Red Hat Bugzilla – Bug 82664
random lockups on Dell PowerEdge 2650
Last modified: 2007-04-18 12:50:18 EDT
From Bugzilla Helper:
User-Agent: Mozilla/5.0 (X11; U; Linux i686; en-US; rv:1.2) Gecko/20021127
Description of problem:
Kernel 2.4.18-17+ causes the machine to lock after a few hours of running. I'm
running a Dell PowerEdge 2650 with dual P4 Xeon 2.2gHz processors, 4gb of RAM,
PERC configured as RAID-5, and dual tg3 ethernet controllers. When I upgraded
the kernel to the latest set of errata packages, the problem started happening.
I tried kernel-bigmem as well as the smp and non-smp kernels of the last few
updates (kernel-2.4.18-17.7.x, kernel-2.4.18-18.7.x, and kernel-2.4.18-19.7.x).
The problem doesn't seem to be SMP-related. Since the processors are HT-enabled,
cat /proc/cpuinfo shows 4 of them. I am also using CIPE, in case this is the
problem. Nothing is shown in syslog. There is normal operation, then the
messages of the next boot.
this is the output of lsmod:
Module Size Used by Not tainted
ip_conntrack_irc 3840 0 (unused)
ip_conntrack_ftp 5056 0 (unused)
ip_nat_irc 3680 0 (unused)
ip_nat_ftp 4320 0 (unused)
cipcb 33600 1 (autoclean)
tg3 44128 2
ipt_REJECT 4096 2 (autoclean)
ipt_MASQUERADE 2464 1 (autoclean)
iptable_nat 21012 3 (autoclean) [ip_nat_irc ip_nat_ftp ipt_MASQUERADE]
ip_conntrack 21164 3 (autoclean) [ip_conntrack_irc ip_conntrack_ftp
ip_nat_irc ip_nat_ftp ipt_MASQUERADE iptable_nat]
iptable_filter 2752 1 (autoclean)
ip_tables 13984 6 [ipt_REJECT ipt_MASQUERADE iptable_nat
usb-ohci 20768 0 (unused)
usbcore 73152 1 [usb-ohci]
ext3 67136 4
jbd 49400 4 [ext3]
aacraid 27380 6
sd_mod 12864 12
scsi_mod 108576 2 [aacraid sd_mod]
I will be happy to provide any additional information. This is a production
machine, so the testing I can do is limited, but I will try to set up a spare
similarly-configured machine as well.
Version-Release number of selected component (if applicable):
Steps to Reproduce:
1. Install RH 7.3 and all updates.
2. boot into the updated kernel
3. configure services
Actual Results: The machine locks after an average of 4-8 hours
Expected Results: Normal, crash-free operation
shown in the description
CORRECTION: this occurs on the original RH 7.3 kernel as well. I cannot tell
what is causing it.
Running kernel 2.4.18-10smp works fine without lockups. Later kernels seem to
lock the machine.
A friend of mine has the same problem: dell 2650+rhl 7.3+all_erratas+all
firmware(bios,backplane, PERC3) to the last level.
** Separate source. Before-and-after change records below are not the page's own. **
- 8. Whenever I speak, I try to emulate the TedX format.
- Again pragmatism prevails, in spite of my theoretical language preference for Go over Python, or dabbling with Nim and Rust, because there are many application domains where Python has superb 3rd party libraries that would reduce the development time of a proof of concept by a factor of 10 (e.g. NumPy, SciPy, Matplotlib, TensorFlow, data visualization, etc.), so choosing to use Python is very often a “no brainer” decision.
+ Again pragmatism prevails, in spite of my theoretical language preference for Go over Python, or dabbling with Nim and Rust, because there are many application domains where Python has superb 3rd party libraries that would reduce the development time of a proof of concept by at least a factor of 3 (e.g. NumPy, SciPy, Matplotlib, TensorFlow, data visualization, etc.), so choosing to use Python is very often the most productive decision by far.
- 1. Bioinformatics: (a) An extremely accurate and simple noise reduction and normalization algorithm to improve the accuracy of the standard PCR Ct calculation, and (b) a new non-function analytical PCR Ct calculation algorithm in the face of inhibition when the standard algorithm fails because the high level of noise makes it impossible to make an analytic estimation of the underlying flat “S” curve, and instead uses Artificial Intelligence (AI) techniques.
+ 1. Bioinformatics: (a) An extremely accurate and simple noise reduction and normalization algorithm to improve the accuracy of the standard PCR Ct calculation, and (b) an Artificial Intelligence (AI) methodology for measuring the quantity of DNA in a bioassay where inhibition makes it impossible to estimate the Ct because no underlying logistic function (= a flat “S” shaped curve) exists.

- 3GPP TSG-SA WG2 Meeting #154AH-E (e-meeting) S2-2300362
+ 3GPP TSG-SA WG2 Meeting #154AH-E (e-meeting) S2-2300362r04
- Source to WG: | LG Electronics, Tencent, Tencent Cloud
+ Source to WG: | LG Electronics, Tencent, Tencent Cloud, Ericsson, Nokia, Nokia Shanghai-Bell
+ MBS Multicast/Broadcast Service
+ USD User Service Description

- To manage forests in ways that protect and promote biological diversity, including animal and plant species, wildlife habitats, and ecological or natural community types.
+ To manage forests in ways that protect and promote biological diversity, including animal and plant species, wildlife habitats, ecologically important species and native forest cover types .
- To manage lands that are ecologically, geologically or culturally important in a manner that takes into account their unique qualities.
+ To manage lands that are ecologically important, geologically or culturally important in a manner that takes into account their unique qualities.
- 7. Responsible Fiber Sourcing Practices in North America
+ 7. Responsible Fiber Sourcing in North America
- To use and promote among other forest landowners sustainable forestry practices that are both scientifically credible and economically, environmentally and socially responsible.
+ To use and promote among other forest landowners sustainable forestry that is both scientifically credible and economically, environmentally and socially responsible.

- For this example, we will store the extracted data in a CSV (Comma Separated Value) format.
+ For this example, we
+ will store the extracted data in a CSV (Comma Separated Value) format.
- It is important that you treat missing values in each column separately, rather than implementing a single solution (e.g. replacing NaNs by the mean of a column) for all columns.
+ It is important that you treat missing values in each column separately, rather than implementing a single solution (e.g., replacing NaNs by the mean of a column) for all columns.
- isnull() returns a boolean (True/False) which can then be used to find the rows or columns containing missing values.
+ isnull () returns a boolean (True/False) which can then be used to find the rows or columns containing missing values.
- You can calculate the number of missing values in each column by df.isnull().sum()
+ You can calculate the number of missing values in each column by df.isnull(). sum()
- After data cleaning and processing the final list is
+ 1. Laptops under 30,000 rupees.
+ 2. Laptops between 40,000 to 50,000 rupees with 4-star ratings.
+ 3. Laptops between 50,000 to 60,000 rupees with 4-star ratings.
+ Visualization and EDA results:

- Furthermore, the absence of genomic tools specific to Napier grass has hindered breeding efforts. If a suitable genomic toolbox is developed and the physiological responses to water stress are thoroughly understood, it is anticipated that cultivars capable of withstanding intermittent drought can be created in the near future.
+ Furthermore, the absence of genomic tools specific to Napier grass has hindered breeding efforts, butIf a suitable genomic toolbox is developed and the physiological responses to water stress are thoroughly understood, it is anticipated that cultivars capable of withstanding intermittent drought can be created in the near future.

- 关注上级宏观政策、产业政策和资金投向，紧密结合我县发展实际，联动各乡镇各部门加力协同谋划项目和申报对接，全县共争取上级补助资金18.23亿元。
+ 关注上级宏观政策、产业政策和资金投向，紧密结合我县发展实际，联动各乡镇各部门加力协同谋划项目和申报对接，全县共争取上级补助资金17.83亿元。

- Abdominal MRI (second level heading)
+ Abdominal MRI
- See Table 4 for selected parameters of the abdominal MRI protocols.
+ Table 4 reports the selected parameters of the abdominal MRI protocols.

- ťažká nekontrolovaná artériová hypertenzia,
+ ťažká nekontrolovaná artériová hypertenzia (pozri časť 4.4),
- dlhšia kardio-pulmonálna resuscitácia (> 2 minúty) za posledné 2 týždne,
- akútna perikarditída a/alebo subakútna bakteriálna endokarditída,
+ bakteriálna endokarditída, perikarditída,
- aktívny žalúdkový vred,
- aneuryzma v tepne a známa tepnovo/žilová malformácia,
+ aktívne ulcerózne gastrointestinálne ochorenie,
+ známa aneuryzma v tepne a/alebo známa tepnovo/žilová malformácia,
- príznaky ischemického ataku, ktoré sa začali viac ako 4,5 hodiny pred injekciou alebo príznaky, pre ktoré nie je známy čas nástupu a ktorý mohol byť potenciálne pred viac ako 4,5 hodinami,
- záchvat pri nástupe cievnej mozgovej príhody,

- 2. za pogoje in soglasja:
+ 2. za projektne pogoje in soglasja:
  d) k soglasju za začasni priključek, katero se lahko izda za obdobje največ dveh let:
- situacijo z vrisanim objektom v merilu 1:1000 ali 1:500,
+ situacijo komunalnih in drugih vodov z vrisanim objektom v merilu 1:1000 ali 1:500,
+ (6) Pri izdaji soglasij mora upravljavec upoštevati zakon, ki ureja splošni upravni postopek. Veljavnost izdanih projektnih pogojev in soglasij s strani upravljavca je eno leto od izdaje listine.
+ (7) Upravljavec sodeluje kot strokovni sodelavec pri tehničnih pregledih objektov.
And the system hangs without
reason. hardware tests like memtest86 and dell_tests are passed without problems!
My advise : to use the 2.4.9-12.e kernel of AS-2.1, while it is solved in 7.3.
Because there are a lot of erros with previous 2.4.18 kernels:
or to try it with a beta/rawhide(danger!!!) kernel
I'm experiencing the same issue with a Dell PE-2650 w/6GB. Using e1000 only,
broadcoms are disabled. all kernels up to and including 2.4.18-27 bigmem have
locked anywhere from 1 day to 3 weeks. I will try the noapic option tonight
(3/27/03) and cross my fingers while we await a bug fix.
It's 4/10/03 and under moderate load while I was at the console the box hung
while running under the noapic option. No dump, no log, just a complete freeze
while I was in Gnome setting up a new virtual machine using VMware GSX.
I'm dumping Redhat 7.3 for VMware's ESX server ASAP.
Dell has a server install CD which creates a utility partition on your
drive. There are actually rpm's there which when installed on your
system, greatly enhances the stability of your system. Without those
rpm's I used to have 2650's that would lock up every four hours but
with them, that's not an issue.
Thanks for the bug report. However, Red Hat no longer maintains this version of
the product. Please upgrade to the latest version and open a new bug if the problem
The Fedora Legacy project (http://fedoralegacy.org/) maintains some older releases,
and if you believe this bug is interesting to them, please report the problem in
the bug tracker at: http://bugzilla.fedora.us/